-- Provided records follows --

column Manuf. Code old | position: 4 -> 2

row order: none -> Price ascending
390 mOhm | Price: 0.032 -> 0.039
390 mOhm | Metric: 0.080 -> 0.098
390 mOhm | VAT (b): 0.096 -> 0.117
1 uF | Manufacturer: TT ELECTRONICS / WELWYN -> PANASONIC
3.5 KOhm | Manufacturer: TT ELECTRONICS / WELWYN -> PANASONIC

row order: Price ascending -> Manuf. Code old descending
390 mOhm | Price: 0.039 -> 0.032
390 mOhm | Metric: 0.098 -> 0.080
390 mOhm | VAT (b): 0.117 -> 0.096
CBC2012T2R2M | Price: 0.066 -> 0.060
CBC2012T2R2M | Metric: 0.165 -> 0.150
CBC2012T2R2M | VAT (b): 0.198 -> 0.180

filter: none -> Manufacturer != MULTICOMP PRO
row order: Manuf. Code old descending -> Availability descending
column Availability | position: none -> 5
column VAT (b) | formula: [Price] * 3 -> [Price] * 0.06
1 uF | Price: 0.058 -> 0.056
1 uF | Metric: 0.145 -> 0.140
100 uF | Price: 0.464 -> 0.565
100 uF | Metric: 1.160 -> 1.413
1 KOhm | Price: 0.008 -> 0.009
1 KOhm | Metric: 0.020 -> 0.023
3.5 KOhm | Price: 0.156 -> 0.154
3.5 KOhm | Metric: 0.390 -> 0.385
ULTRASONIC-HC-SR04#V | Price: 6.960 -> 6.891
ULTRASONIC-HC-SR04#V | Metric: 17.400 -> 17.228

-- Provided records concluded --
-- Provided records follows --

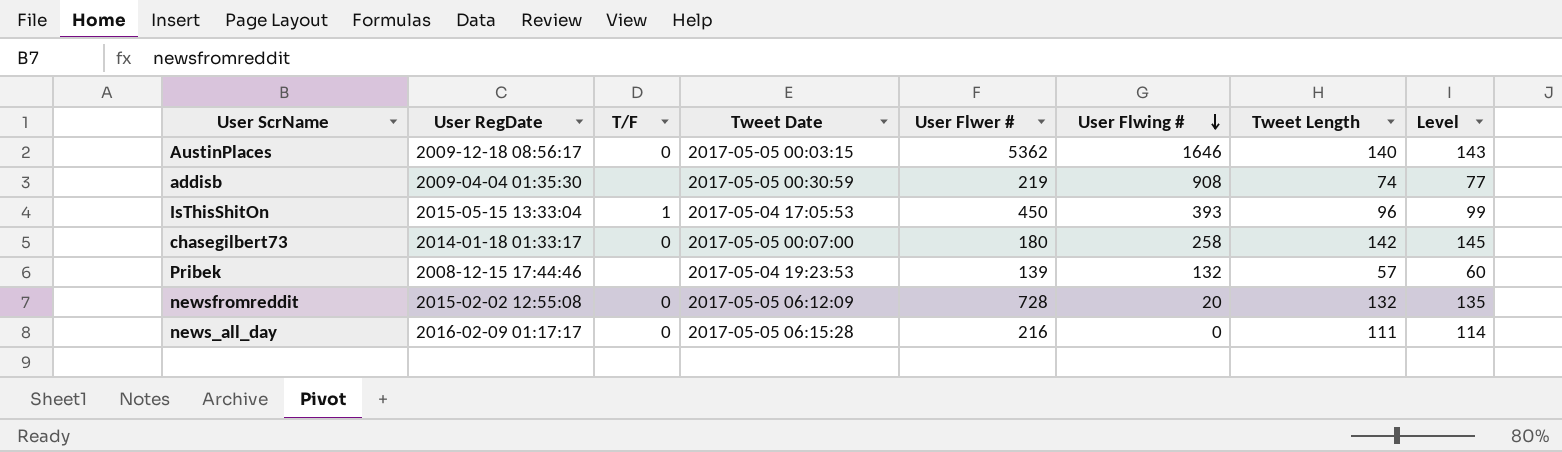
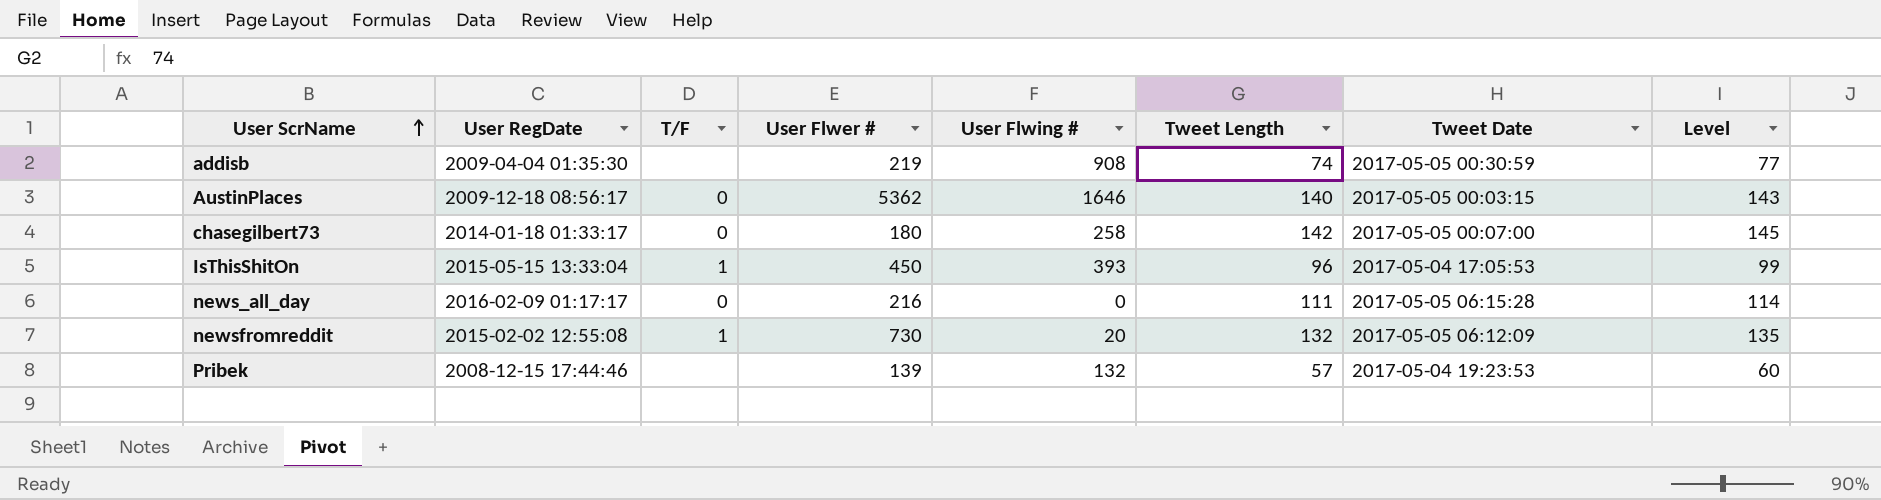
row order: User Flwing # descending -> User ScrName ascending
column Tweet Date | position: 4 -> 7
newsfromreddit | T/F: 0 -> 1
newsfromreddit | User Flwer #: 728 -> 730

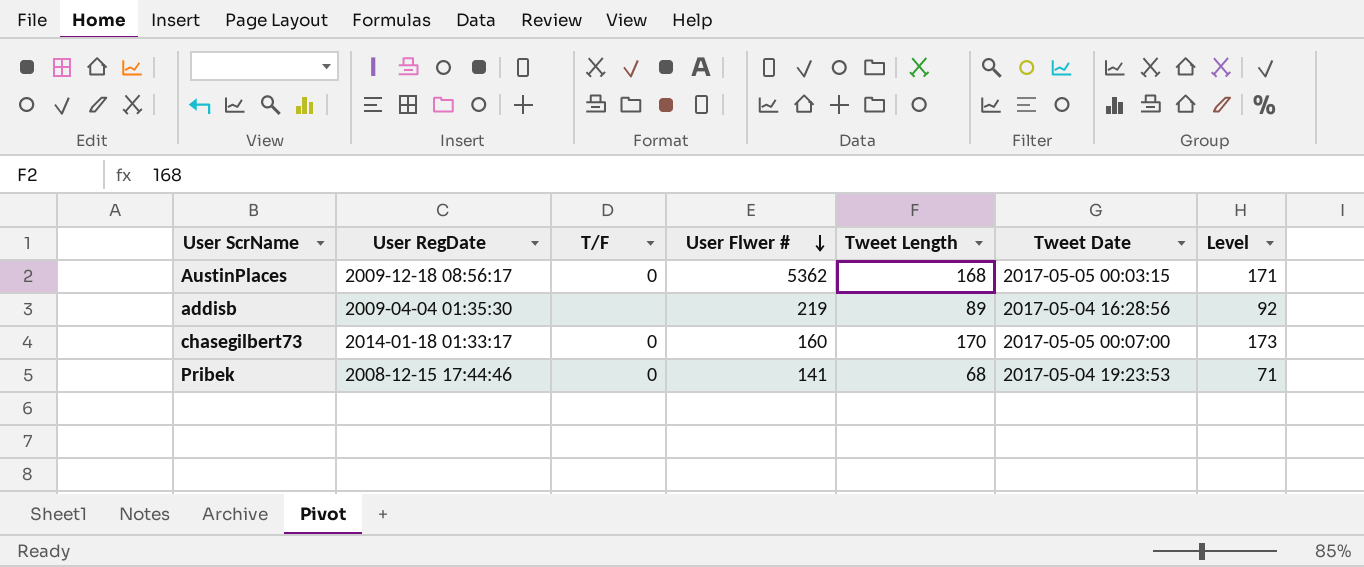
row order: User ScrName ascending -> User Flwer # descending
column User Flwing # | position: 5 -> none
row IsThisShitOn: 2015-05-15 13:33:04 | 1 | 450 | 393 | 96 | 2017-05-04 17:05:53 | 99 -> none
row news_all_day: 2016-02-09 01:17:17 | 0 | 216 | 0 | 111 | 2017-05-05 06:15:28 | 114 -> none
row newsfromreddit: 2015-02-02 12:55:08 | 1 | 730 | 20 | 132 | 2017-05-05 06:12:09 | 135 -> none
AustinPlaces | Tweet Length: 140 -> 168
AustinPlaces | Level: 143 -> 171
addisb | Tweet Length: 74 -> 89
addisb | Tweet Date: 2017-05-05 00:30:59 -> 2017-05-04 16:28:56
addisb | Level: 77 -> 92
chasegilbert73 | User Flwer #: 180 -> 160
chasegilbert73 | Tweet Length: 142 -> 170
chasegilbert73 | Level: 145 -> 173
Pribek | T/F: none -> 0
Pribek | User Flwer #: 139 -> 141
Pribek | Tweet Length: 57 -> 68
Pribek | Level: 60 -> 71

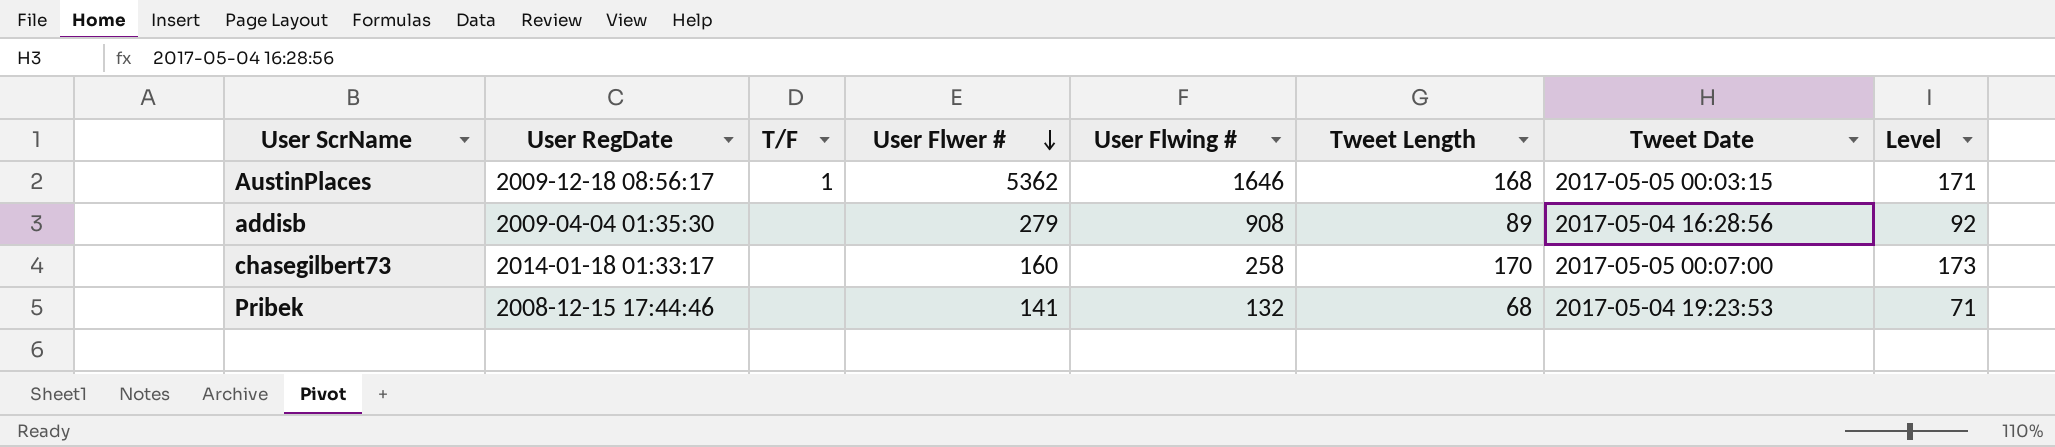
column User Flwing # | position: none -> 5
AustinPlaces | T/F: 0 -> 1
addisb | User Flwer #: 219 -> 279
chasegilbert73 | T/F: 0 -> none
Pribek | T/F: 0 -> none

-- Provided records concluded --

> **Required work**
List each line of the entries that holds the string "Manufacturer".

> **Result for this exercise**
1 uF | Manufacturer: TT ELECTRONICS / WELWYN -> PANASONIC
3.5 KOhm | Manufacturer: TT ELECTRONICS / WELWYN -> PANASONIC
filter: none -> Manufacturer != MULTICOMP PRO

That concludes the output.